Flexibility and First Days in the Senate (12:02): Franken shares a story about being mistaken for his TV persona by Senator Chuck Grassley, leading to an unexpectedly comedic exchange.
"Oh, you look just like you look on TV." (13:11, Al Franken)
Working with Tom Davis (15:11): Franken reflects on his SNL writing partner Tom Davis, their beginnings in high school, and how they became two of the show’s first writers.
"We went to high school together... and we were two of the original SNL writers." (15:29, Al Franken)
SNL’s Early Days (16:00, 36:08):
"We had seven cast members... If there was a sketch and someone was a waiter, it was a writer." (36:17–36:43, Al Franken)
Comedic Influence and Improv:
"I have no improv training, but Tom's improv training was... write the joke, which was, 'Go to the phone, dial 911...'" (32:54, Al Franken)

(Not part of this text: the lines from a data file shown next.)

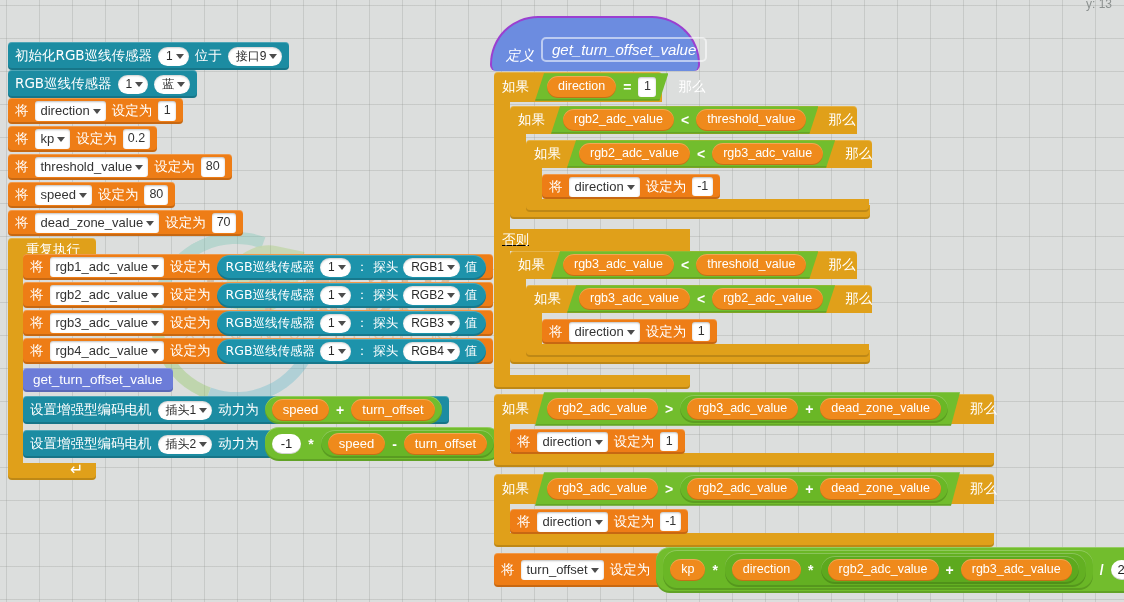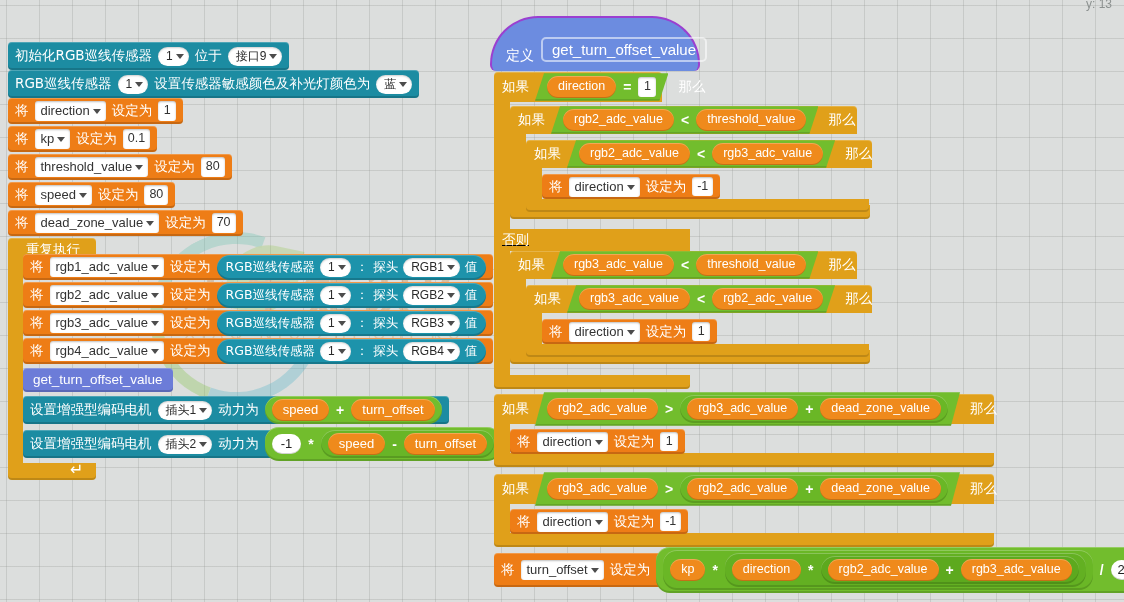--- a/index.html
+++ b/index.html
@@ -323,7 +323,7 @@
     </span>
   </div>
 
-  <div class="defhat" style="left:490px;top:16px;width:210px;height:55px;">
+  <div class="defhat" style="left:490px;top:16px;width:210px;height:55px;font-style:italic;">
     <span class="lbl cn" style="font-size:14px;margin-right:7px;">定义</span>
     <span class="defname">get_turn_offset_value</span>
   </div>

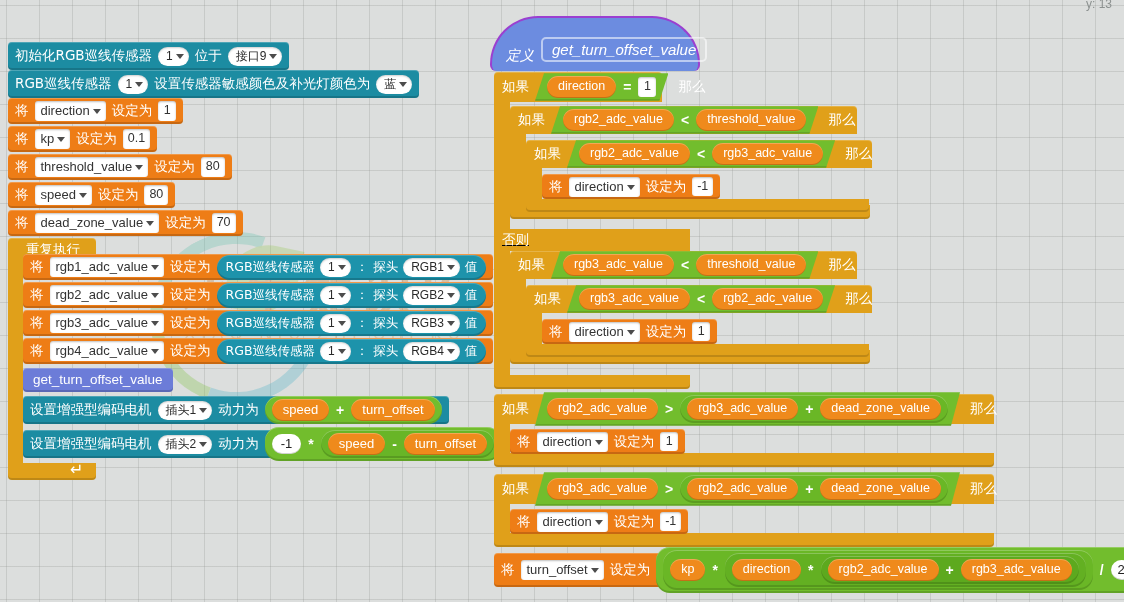--- a/index.html
+++ b/index.html
@@ -191,7 +191,6 @@
   <div class="row c-sensor" style="left:8px;top:70px;height:28px;">
     <span class="lbl cn">RGB巡线传感器</span>
     <span class="dd-pill">1</span>
-    <span class="lbl cn">设置传感器敏感颜色及补光灯颜色为</span>
     <span class="dd-pill">蓝</span>
   </div>
 

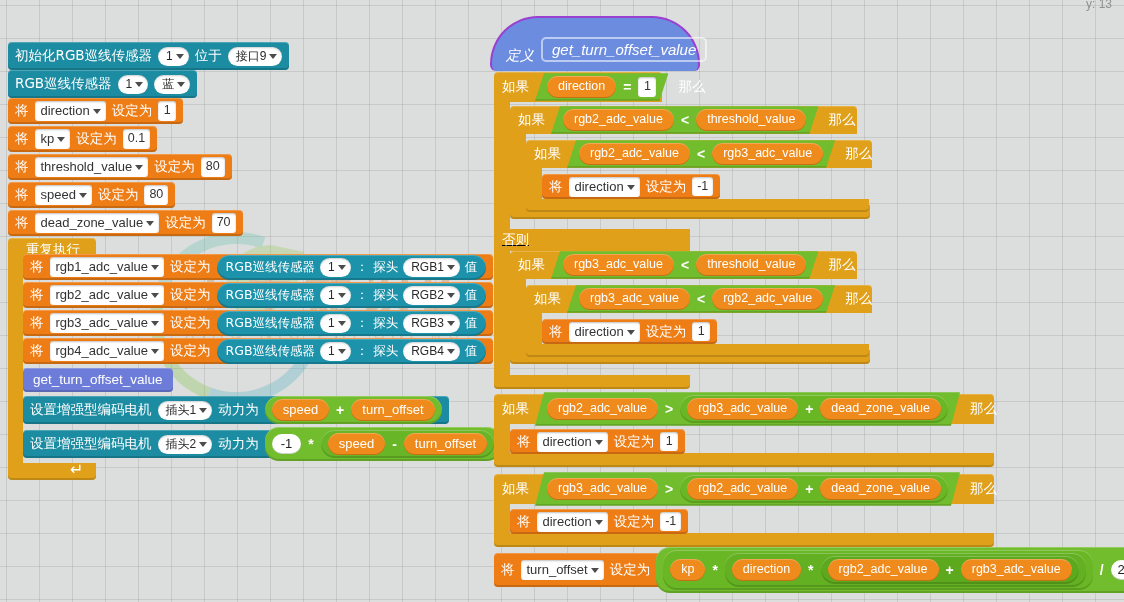--- a/index.html
+++ b/index.html
@@ -205,7 +205,7 @@
     <span class="lbl cn">将</span>
     <span class="dd-white">kp</span>
     <span class="lbl cn">设定为</span>
-    <span class="field num">0.1</span>
+    <span class="field num">0.2</span>
   </div>
 
   <div class="row c-data" style="left:8px;top:154px;height:26px;">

Calling to Comedy (28:04):
"The only question I remember was 'I have not had any black and tarry bowel movements.'" (29:40, Al Franken)

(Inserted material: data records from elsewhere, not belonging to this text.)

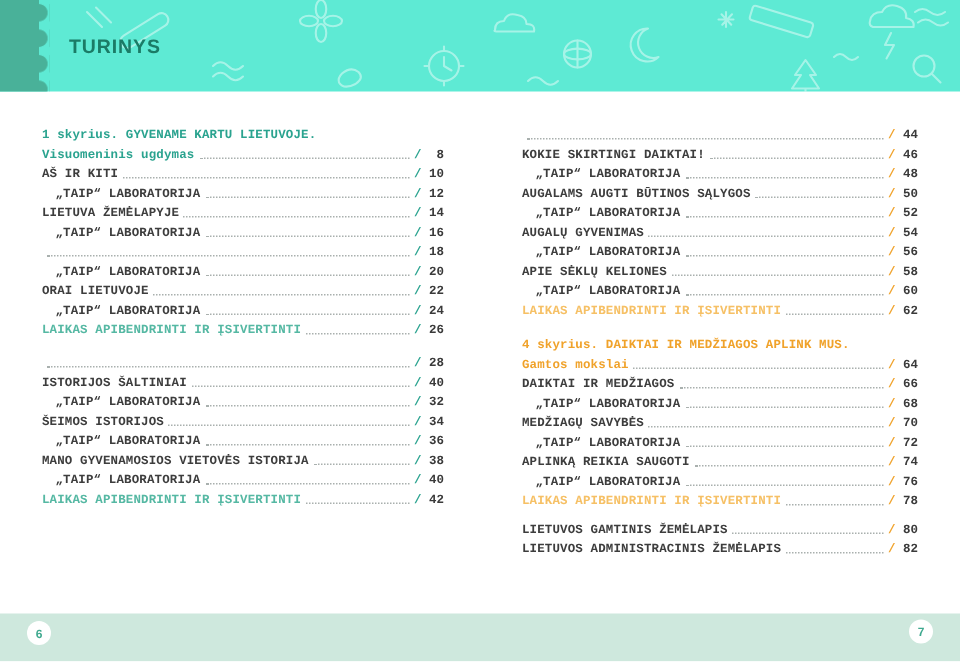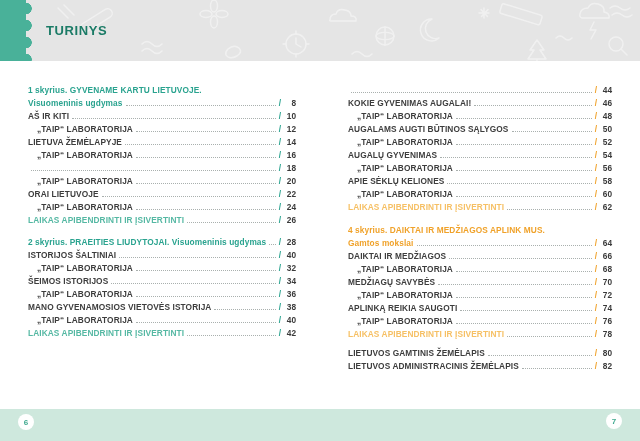--- a/index.html
+++ b/index.html
@@ -7,7 +7,7 @@
         font-family:"Liberation Sans","DejaVu Sans",sans-serif;background:#fff;}
 
   
-  .header{position:absolute;top:0;left:0;right:0;height:61px;background:#e5e5e5;}
+  .header{position:absolute;top:0;left:0;right:0;height:61px;background:#5eead4;}
   .doodles{position:absolute;top:0;left:0;}
   .spine-strip{position:absolute;left:0;top:0;bottom:0;width:33px;}
   .spine-strip::before{content:"";position:absolute;left:0;top:0;bottom:0;width:26px;background:#49b199;}

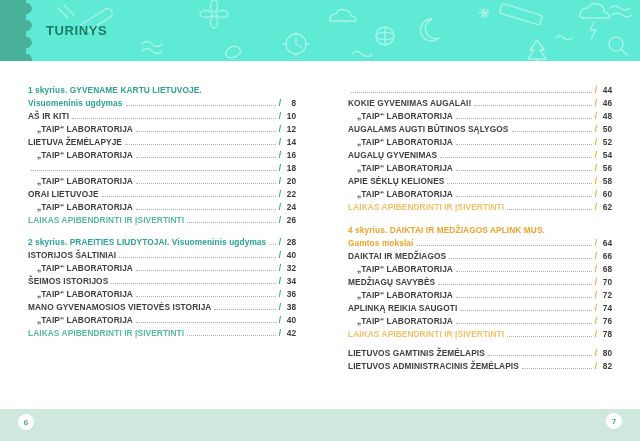--- a/index.html
+++ b/index.html
@@ -24,7 +24,7 @@
   .section{--accent:#2aa38f;--accent-light:#57b9a5;}
   .section.accent-teal{--accent:#2aa38f;--accent-light:#55b8a3;}
   .section.accent-orange{--accent:#f0a22a;--accent-light:#f6c065;}
-  .row{display:flex;align-items:flex-end;height:13px;font-size:8.3px;font-weight:bold;color:#3d3d3d;}
+  .row{display:flex;align-items:flex-end;height:13px;font-size:8.3px;font-weight:bold;color:#3d3d3d;font-family:Liberation Mono, monospace;}
   .row .label{white-space:nowrap;letter-spacing:.1px;}
   .row.indent .label{padding-left:9px;}
   .row.heading .label{color:var(--accent);}

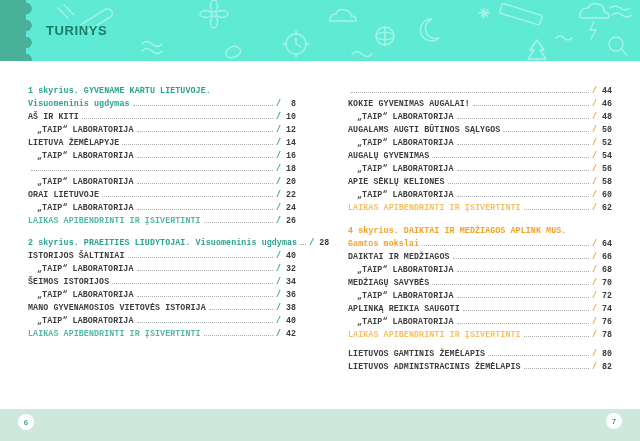--- a/index.html
+++ b/index.html
@@ -254,7 +254,7 @@
             </span>
           </div>
           <div class="row item">
-            <span class="label">KOKIE GYVENIMAS AUGALAI!</span>
+            <span class="label">KOKIE SKIRTINGI DAIKTAI!</span>
             <span class="leader"></span>
             <span class="pg">
               <span class="slash">/</span>

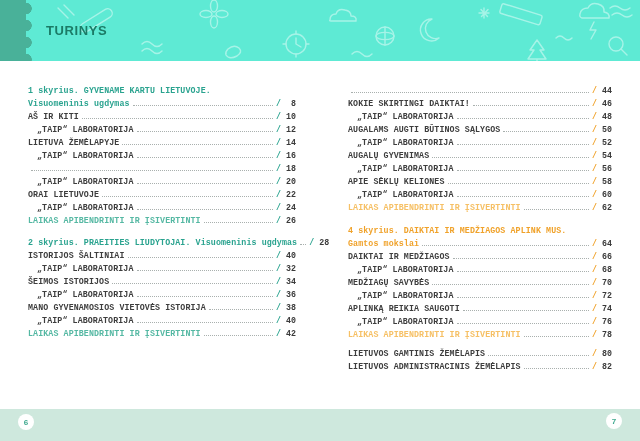--- a/index.html
+++ b/index.html
@@ -179,7 +179,6 @@
         </div>
         <div class="section accent-teal" style="margin-top: 9px;">
           <div class="row heading">
-            <span class="label">2 skyrius. PRAEITIES LIUDYTOJAI. Visuomeninis ugdymas</span>
             <span class="leader"></span>
             <span class="pg">
               <span class="slash">/</span>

Purpose in Comedy (47:46):
"The only reason to do comedy is if you have to." (47:47, Al Franken)
Writing for Yourself vs. the Audience (50:39):
Calling to Politics (64:58):
"He voted against [the Iraq war]... the next poll that came out had him up by seven. ...And then his plane went down..." (65:44, Al Franken)
Integrity & Motivation in Public Office (71:02):
"I'm not sure that every politician goes into it for the same reasons." (71:40, Al Franken)

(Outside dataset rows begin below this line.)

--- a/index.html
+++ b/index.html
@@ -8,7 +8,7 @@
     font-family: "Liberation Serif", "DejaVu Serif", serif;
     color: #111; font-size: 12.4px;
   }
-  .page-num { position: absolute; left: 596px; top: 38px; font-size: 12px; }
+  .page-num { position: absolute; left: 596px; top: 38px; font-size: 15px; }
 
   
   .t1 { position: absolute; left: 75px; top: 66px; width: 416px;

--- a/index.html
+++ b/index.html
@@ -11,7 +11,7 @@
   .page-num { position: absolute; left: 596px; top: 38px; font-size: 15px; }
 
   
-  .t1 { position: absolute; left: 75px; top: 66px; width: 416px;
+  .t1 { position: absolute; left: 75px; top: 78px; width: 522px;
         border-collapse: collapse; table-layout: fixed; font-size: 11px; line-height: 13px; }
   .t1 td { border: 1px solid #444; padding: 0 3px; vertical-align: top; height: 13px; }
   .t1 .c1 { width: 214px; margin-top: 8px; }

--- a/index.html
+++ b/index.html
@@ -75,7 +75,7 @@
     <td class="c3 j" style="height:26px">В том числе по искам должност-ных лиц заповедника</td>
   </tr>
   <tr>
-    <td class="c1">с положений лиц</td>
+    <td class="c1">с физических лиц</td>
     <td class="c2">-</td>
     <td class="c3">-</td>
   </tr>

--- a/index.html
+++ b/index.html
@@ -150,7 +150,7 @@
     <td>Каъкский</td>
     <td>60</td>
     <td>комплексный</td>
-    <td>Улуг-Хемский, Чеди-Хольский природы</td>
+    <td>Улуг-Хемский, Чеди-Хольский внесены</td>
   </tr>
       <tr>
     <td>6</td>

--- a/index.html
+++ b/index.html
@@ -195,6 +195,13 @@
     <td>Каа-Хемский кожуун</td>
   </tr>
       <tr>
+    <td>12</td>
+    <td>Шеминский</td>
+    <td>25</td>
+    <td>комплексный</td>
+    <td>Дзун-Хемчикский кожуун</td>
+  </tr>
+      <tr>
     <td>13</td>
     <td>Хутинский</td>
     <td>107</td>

Showbiz Skills in Politics (73:11):
"This is why Trump won... his rallies were incredibly entertaining to watch." (73:48, Al Franken)
Comedic Analysis of Trump & Populism (74:10):
Disillusionment, Tribes, and Policy (80:22-93:13):
"You just want to have... be in office and get the perks and have the power..." (86:17, Al Franken)
Community, Tragedy, and Bipartisanship (96:57):
"I try to be spiritual... connect to something that tells me what's best for me and the people around me." (102:33, Al Franken)
On SNL’s Influence:
"He's been genius the way he's done this... the people who have come through that show..." (47:30, Al Franken)
On Comedy Motivation:
"The only reason to do comedy is if you absolutely have to be." (27:44, Dana Carvey via Al Franken)
On Political Courage:
"Minnesotans respect a politician who votes his conscience." (65:59, Al Franken)
On Maintaining Perspective in Politics:
"You represent everybody and you meet everybody and I love that part of it." (96:57, Al Franken)
Funniest Times Laughed:
"I had the literal feeling of my eyes may pop out of my head... when [Steve Martin] sends Eddie Murphy across the highway in 'Bowfinger,'... and when writing a book with Billy Kimball... someone submitting an idea goes, 'It writes itself.'" (105:57–107:04, Al Franken)
Comedy Advice:
"Try to figure out a process and be patient with yourself... it's a 10,000 hours thing." (64:44, Al Franken)
Pete: “Would you close the show with the guest saying, ‘Keep it crispy’? ... I promise it’s not a political trap.” (109:25) Al: “Okay. Keep it crispy. Keep it crispy... Keep it crispy. Thank you very much.”
Al Franken's appearance on "You Made It Weird" is not just a comedy geek’s dream—it's a thoughtful, warm, and surprisingly moving meditation on what it means to serve, to create, and to keep laughing. The conversation is rich in history (from SNL's earliest days to U.S. Senate backrooms), insight, and laughs, offering both inside baseball for comedy fans and a candid look at the joys, and sorrows, of public life.